# [WHAT IS BEING ASKED]
Pictures stay out; please output the remaining data exactly.

* * *

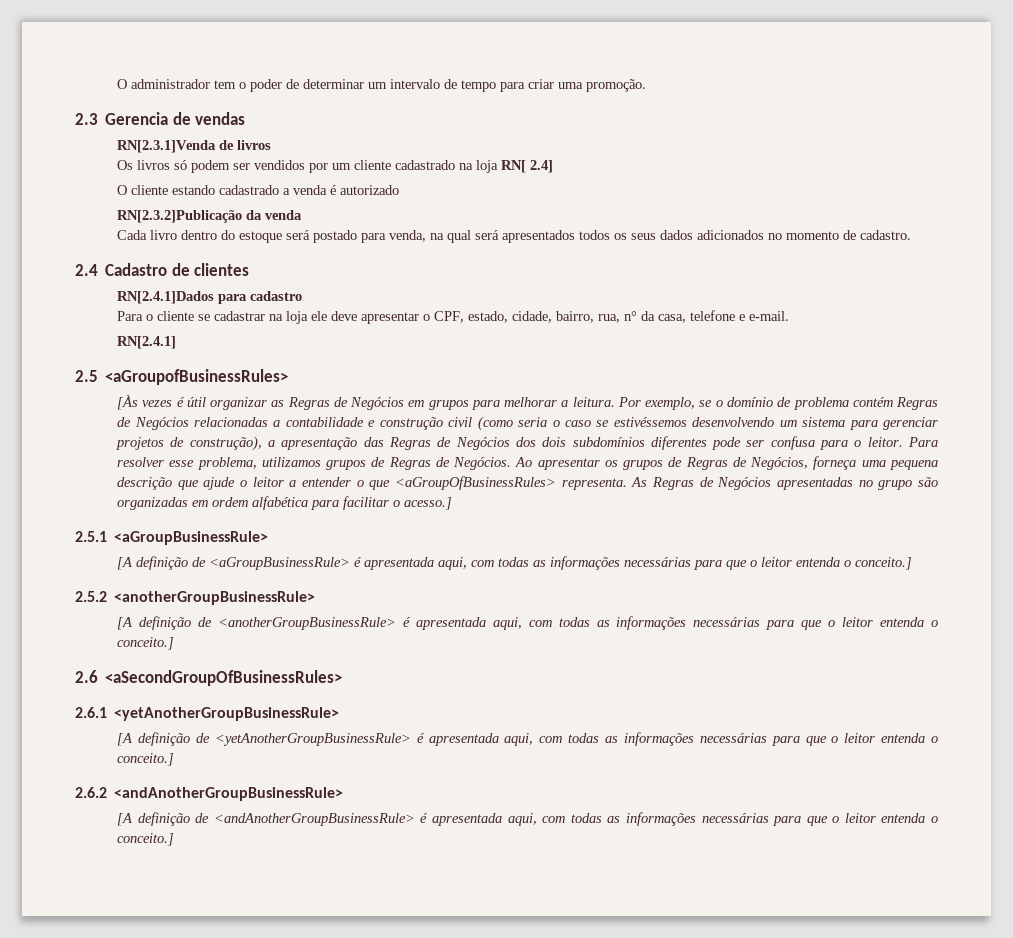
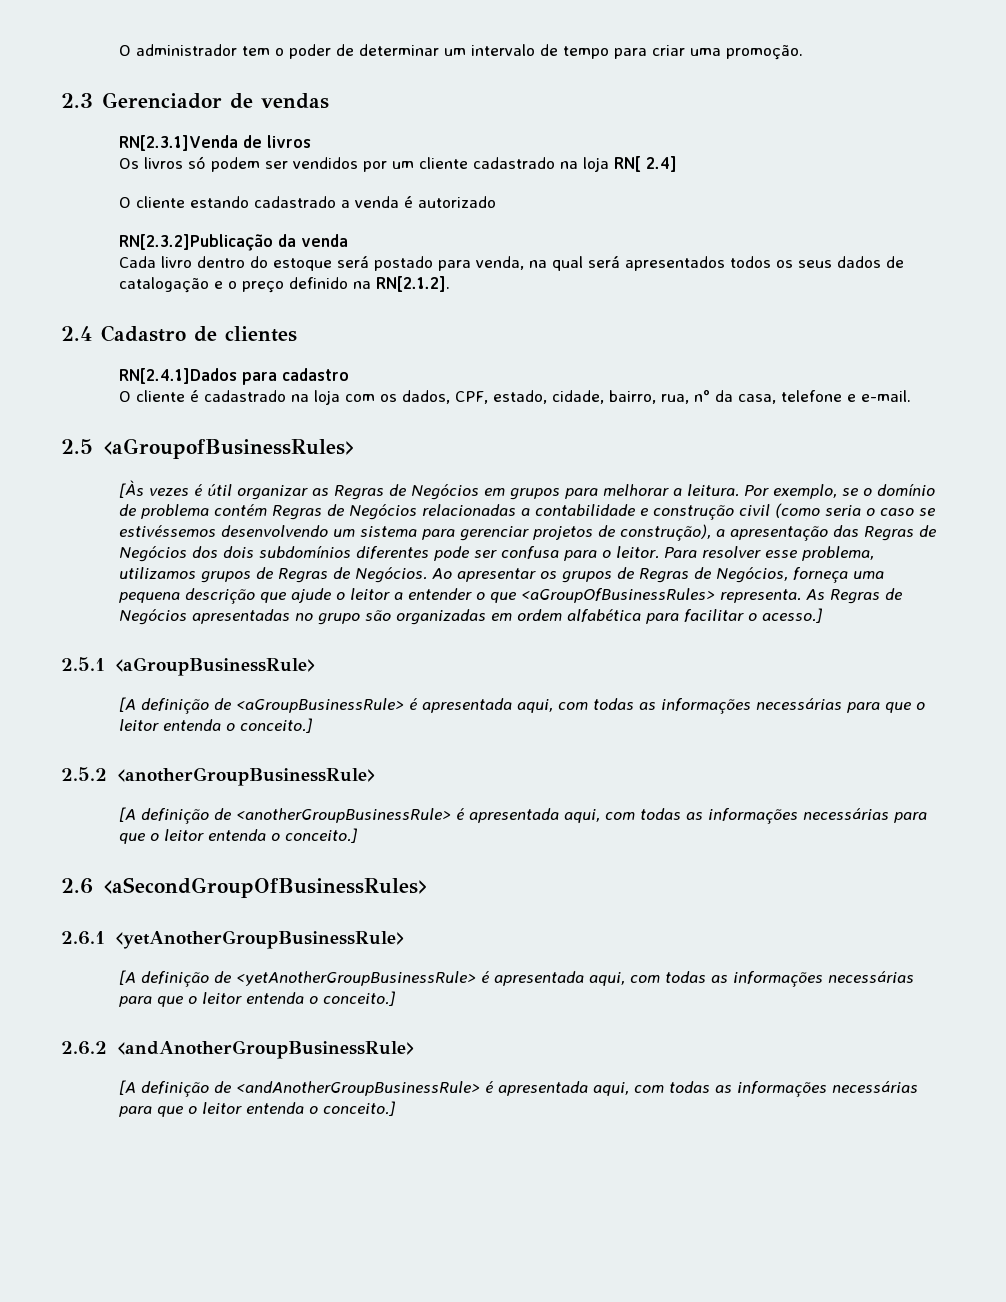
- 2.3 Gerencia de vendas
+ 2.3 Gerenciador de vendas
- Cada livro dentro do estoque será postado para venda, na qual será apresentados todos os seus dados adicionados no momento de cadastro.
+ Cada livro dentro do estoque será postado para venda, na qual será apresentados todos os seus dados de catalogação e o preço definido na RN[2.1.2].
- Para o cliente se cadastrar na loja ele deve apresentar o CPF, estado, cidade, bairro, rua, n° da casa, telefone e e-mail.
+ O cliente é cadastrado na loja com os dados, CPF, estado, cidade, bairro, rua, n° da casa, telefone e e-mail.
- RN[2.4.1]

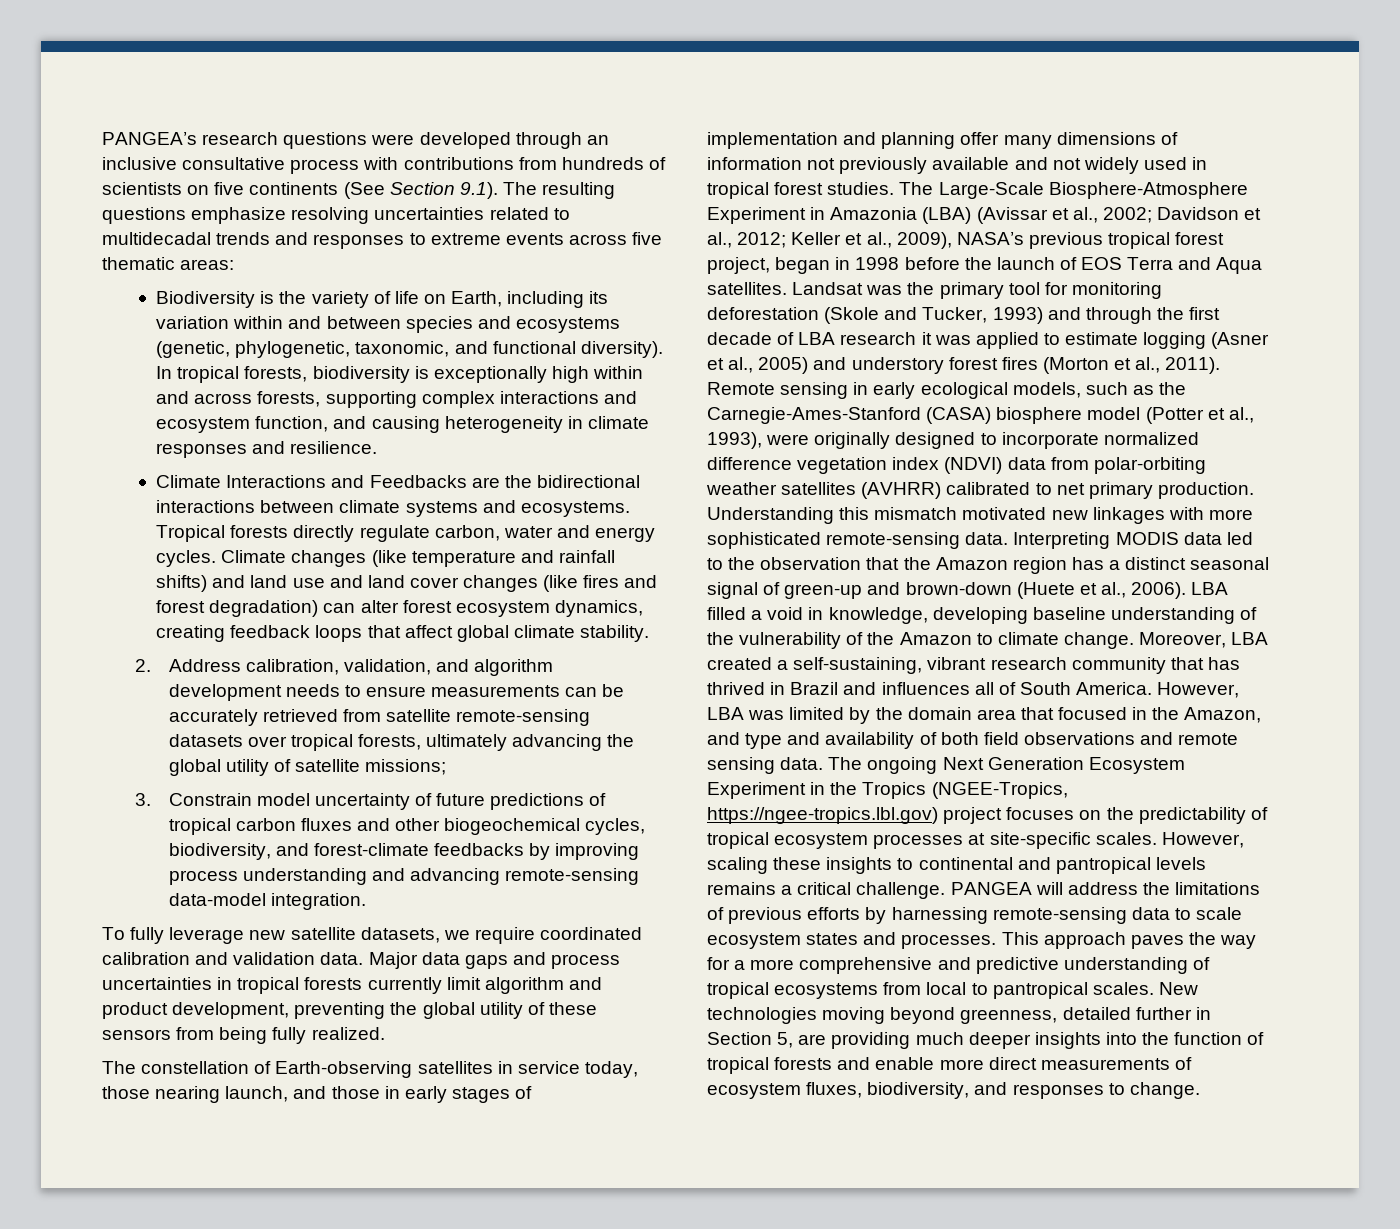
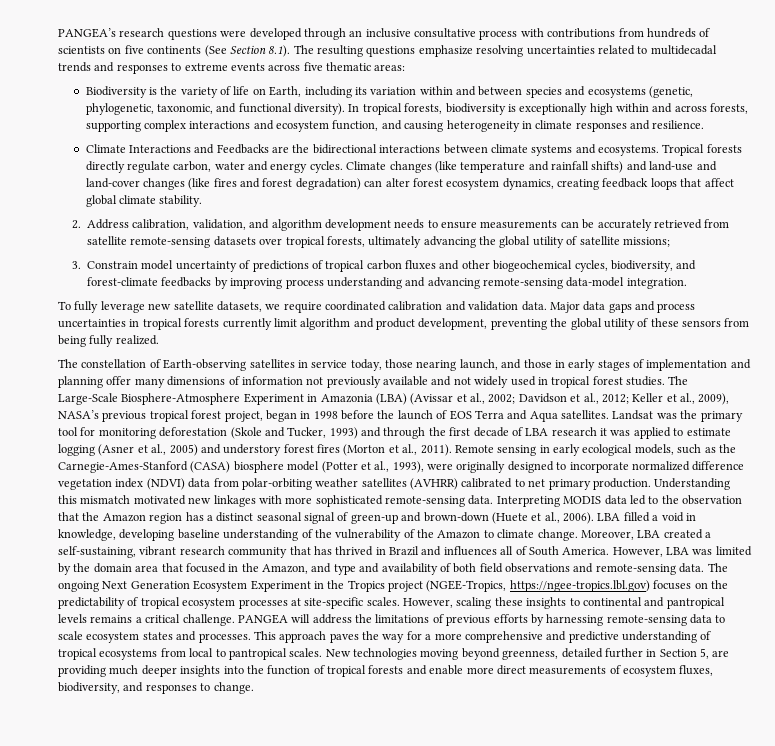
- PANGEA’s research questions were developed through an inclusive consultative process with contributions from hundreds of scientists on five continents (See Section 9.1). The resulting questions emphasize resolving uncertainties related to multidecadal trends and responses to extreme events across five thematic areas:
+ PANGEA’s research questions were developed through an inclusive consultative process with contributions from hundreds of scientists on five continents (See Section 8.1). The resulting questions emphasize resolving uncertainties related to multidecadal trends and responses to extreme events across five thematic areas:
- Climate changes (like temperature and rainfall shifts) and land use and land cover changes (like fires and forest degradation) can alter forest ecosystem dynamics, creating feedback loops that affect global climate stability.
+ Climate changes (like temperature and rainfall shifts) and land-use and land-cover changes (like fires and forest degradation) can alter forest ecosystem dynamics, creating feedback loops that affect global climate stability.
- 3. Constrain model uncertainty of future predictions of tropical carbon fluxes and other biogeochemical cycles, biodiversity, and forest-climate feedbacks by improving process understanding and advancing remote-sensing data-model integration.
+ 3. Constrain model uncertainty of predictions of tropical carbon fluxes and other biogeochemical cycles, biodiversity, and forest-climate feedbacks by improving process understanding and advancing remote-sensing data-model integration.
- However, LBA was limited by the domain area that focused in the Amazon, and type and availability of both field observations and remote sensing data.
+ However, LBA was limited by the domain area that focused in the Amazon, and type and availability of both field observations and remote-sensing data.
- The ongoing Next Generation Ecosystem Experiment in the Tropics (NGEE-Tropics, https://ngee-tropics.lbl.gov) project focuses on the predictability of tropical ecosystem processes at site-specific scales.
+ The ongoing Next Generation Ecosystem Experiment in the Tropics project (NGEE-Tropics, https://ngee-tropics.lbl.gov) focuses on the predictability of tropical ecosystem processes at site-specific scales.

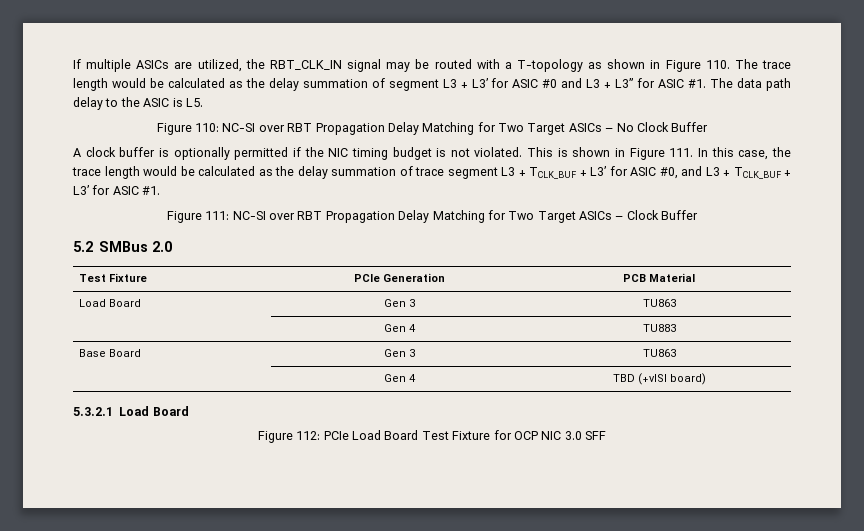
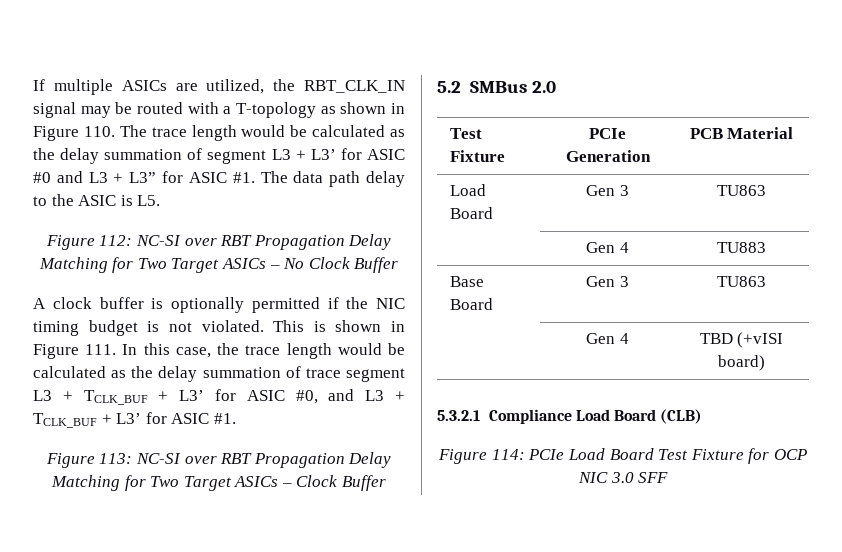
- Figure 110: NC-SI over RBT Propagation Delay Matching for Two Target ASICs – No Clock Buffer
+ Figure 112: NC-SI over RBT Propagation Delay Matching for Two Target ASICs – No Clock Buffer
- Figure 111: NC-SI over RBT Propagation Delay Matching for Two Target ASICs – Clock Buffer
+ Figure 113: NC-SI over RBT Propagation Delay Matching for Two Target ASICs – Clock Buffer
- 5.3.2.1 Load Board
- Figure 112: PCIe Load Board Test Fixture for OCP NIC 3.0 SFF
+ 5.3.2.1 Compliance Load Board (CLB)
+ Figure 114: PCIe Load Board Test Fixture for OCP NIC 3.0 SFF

* * *

# [YOUR SOLUTION]
- 2.3 Gerencia de vendas
+ 2.3 Gerenciador de vendas
- Cada livro dentro do estoque será postado para venda, na qual será apresentados todos os seus dados adicionados no momento de cadastro.
+ Cada livro dentro do estoque será postado para venda, na qual será apresentados todos os seus dados de catalogação e o preço definido na RN[2.1.2].
- Para o cliente se cadastrar na loja ele deve apresentar o CPF, estado, cidade, bairro, rua, n° da casa, telefone e e-mail.
+ O cliente é cadastrado na loja com os dados, CPF, estado, cidade, bairro, rua, n° da casa, telefone e e-mail.
- RN[2.4.1]

- PANGEA’s research questions were developed through an inclusive consultative process with contributions from hundreds of scientists on five continents (See Section 9.1). The resulting questions emphasize resolving uncertainties related to multidecadal trends and responses to extreme events across five thematic areas:
+ PANGEA’s research questions were developed through an inclusive consultative process with contributions from hundreds of scientists on five continents (See Section 8.1). The resulting questions emphasize resolving uncertainties related to multidecadal trends and responses to extreme events across five thematic areas:
- Climate changes (like temperature and rainfall shifts) and land use and land cover changes (like fires and forest degradation) can alter forest ecosystem dynamics, creating feedback loops that affect global climate stability.
+ Climate changes (like temperature and rainfall shifts) and land-use and land-cover changes (like fires and forest degradation) can alter forest ecosystem dynamics, creating feedback loops that affect global climate stability.
- 3. Constrain model uncertainty of future predictions of tropical carbon fluxes and other biogeochemical cycles, biodiversity, and forest-climate feedbacks by improving process understanding and advancing remote-sensing data-model integration.
+ 3. Constrain model uncertainty of predictions of tropical carbon fluxes and other biogeochemical cycles, biodiversity, and forest-climate feedbacks by improving process understanding and advancing remote-sensing data-model integration.
- However, LBA was limited by the domain area that focused in the Amazon, and type and availability of both field observations and remote sensing data.
+ However, LBA was limited by the domain area that focused in the Amazon, and type and availability of both field observations and remote-sensing data.
- The ongoing Next Generation Ecosystem Experiment in the Tropics (NGEE-Tropics, https://ngee-tropics.lbl.gov) project focuses on the predictability of tropical ecosystem processes at site-specific scales.
+ The ongoing Next Generation Ecosystem Experiment in the Tropics project (NGEE-Tropics, https://ngee-tropics.lbl.gov) focuses on the predictability of tropical ecosystem processes at site-specific scales.

- Figure 110: NC-SI over RBT Propagation Delay Matching for Two Target ASICs – No Clock Buffer
+ Figure 112: NC-SI over RBT Propagation Delay Matching for Two Target ASICs – No Clock Buffer
- Figure 111: NC-SI over RBT Propagation Delay Matching for Two Target ASICs – Clock Buffer
+ Figure 113: NC-SI over RBT Propagation Delay Matching for Two Target ASICs – Clock Buffer
- 5.3.2.1 Load Board
- Figure 112: PCIe Load Board Test Fixture for OCP NIC 3.0 SFF
+ 5.3.2.1 Compliance Load Board (CLB)
+ Figure 114: PCIe Load Board Test Fixture for OCP NIC 3.0 SFF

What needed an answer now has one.